Explode like done in the previous example

In [None]:
#Split the authors column by the ; seperator
paper_significance["authors"] = paper_significance.authors.str.split(";")

#Explode the df on the aurhors column
#This makes a duplicate row for each of the items in the authors list
paper_significance_all = paper_significance.explode("authors")
paper_significance_all.shape

### Get Paper Significance Score

In [None]:
import math
#Fill SJR and score NaNs with 0
paper_significance_all["SJR"] = paper_significance_all["SJR"].fillna(0)
paper_significance_all["score"] = paper_significance_all["score"].fillna(0)

#Drop columns not used in calc
paper_sig = paper_significance_all[["authors", "SJR", "score"]]

#Group by authors and get a count and sum of the 
paper_sig_groups = paper_sig.groupby("authors").sum()
#paper_sig_groups.columns = paper_sig_groups.columns.droplevel()
paper_sig_groups["sjr_root"] = np.sqrt(paper_sig_groups["SJR"])
paper_sig_groups["score_root"] = np.sqrt(paper_sig_groups["score"])

#Normalize the columns since they are such unqiue types
from sklearn import preprocessing
#Save df for merging later
x = paper_sig_groups.values #returns a numpy array
min_max_scaler = preprocessing.MinMaxScaler()
x_scaled = min_max_scaler.fit_transform(x)
paper_sig_norm = pd.DataFrame(x_scaled, index=paper_sig_groups.index, columns=["SJR", "score","sjr_root","score_root"])

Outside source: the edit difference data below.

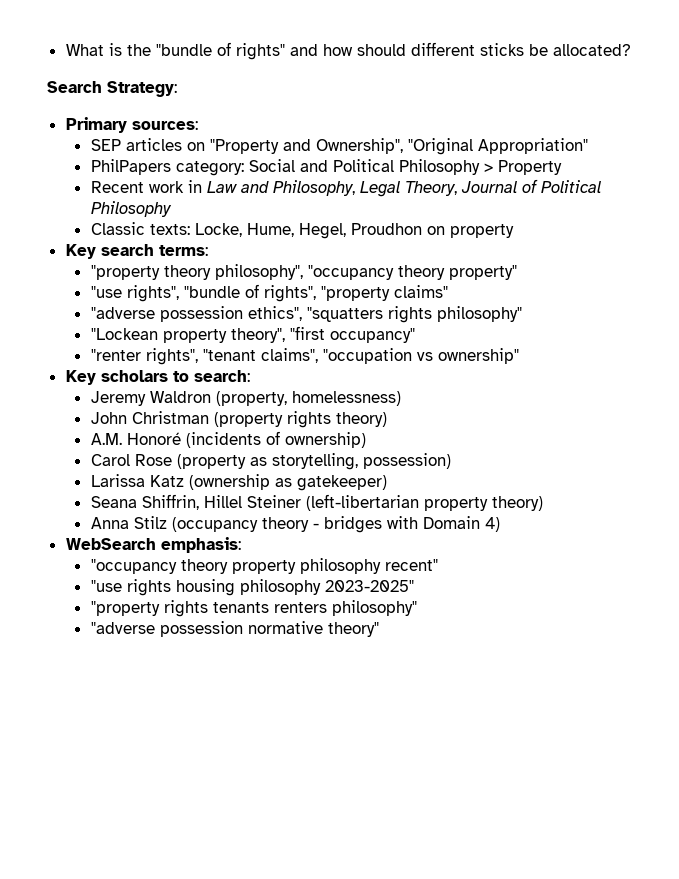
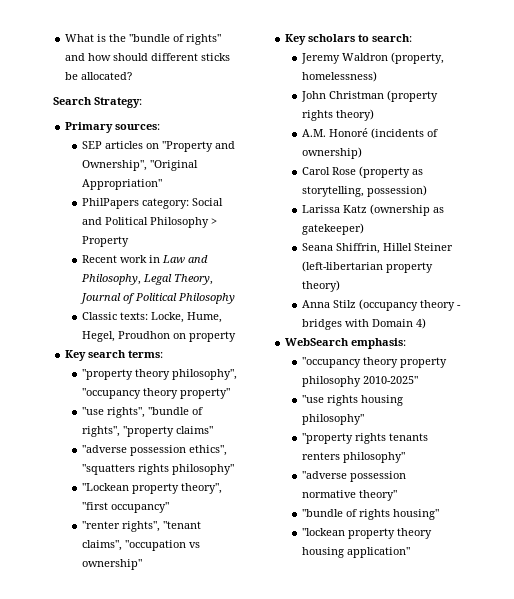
- "occupancy theory property philosophy recent"
+ "occupancy theory property philosophy 2010-2025"
- "use rights housing philosophy 2023-2025"
+ "use rights housing philosophy"
+ "bundle of rights housing"
+ "lockean property theory housing application"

paper_sig_norm["Paper_Significance"] = paper_sig_norm["sjr_root"] + paper_sig_norm["score_root"] 
#Merge in raw for comparison
paper_sig_final = pd.merge(paper_sig_groups[["SJR", "score"]],paper_sig_norm, left_index=True, right_index=True)
paper_sig_final.sort_values("Paper_Significance", ascending=False).head(5)